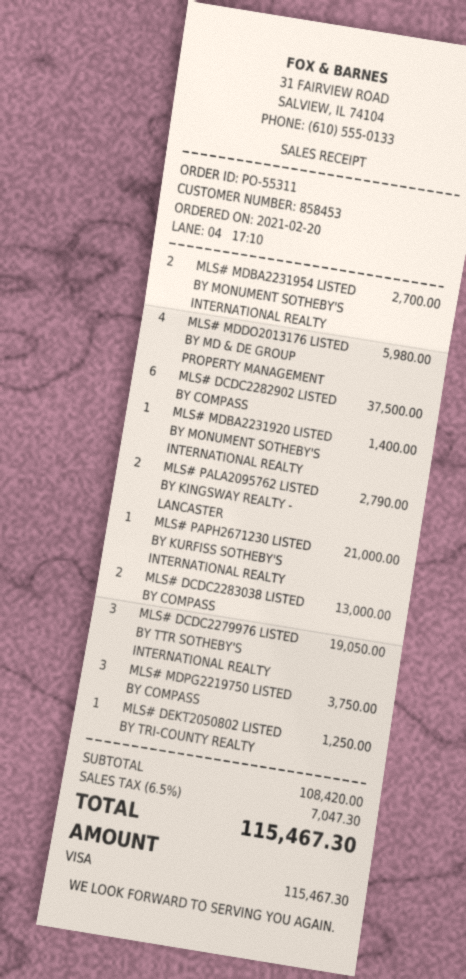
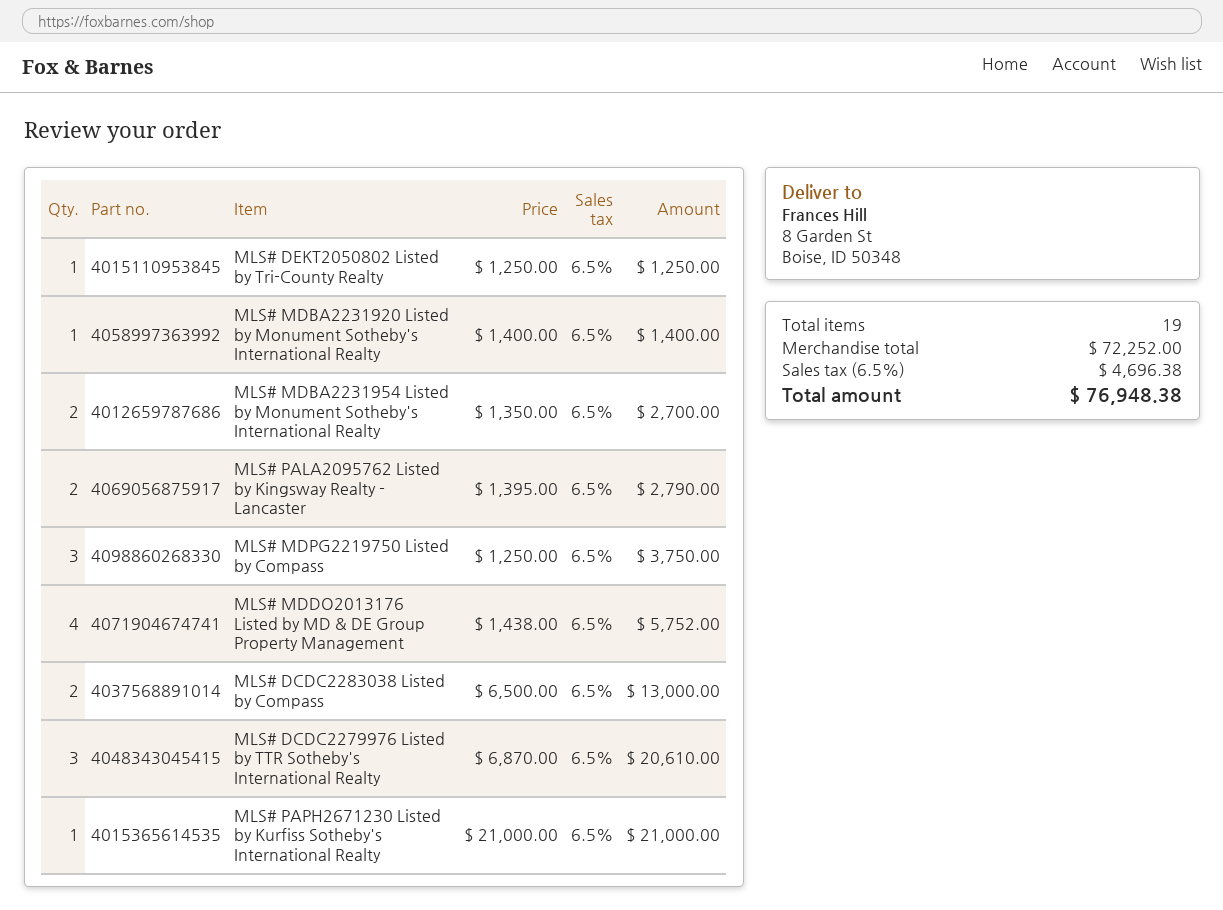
MLS# MDDO2013176 LISTED BY MD & DE GROUP PROPERTY MANAGEMENT: 4 for 5980.00 -> 4 for 5752.00
MLS# DCDC2282902 LISTED BY COMPASS: 6 for 37500.00 -> none
MLS# DCDC2279976 LISTED BY TTR SOTHEBY'S INTERNATIONAL REALTY: 3 for 19050.00 -> 3 for 20610.00
subtotal: 108420.00 -> 72252.00
tax: 6.5% = 7047.30 -> 6.5% = 4696.38
total: 115467.30 -> 76948.38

--*--

» **What you are asked to do**: Only the lines from the one containing "MLS# DCDC2279976 LISTED" through the last line of the material should be returned, each one exactly as written.

» **Response to the exercise**:
MLS# DCDC2279976 LISTED BY TTR SOTHEBY'S INTERNATIONAL REALTY: 3 for 19050.00 -> 3 for 20610.00
subtotal: 108420.00 -> 72252.00
tax: 6.5% = 7047.30 -> 6.5% = 4696.38
total: 115467.30 -> 76948.38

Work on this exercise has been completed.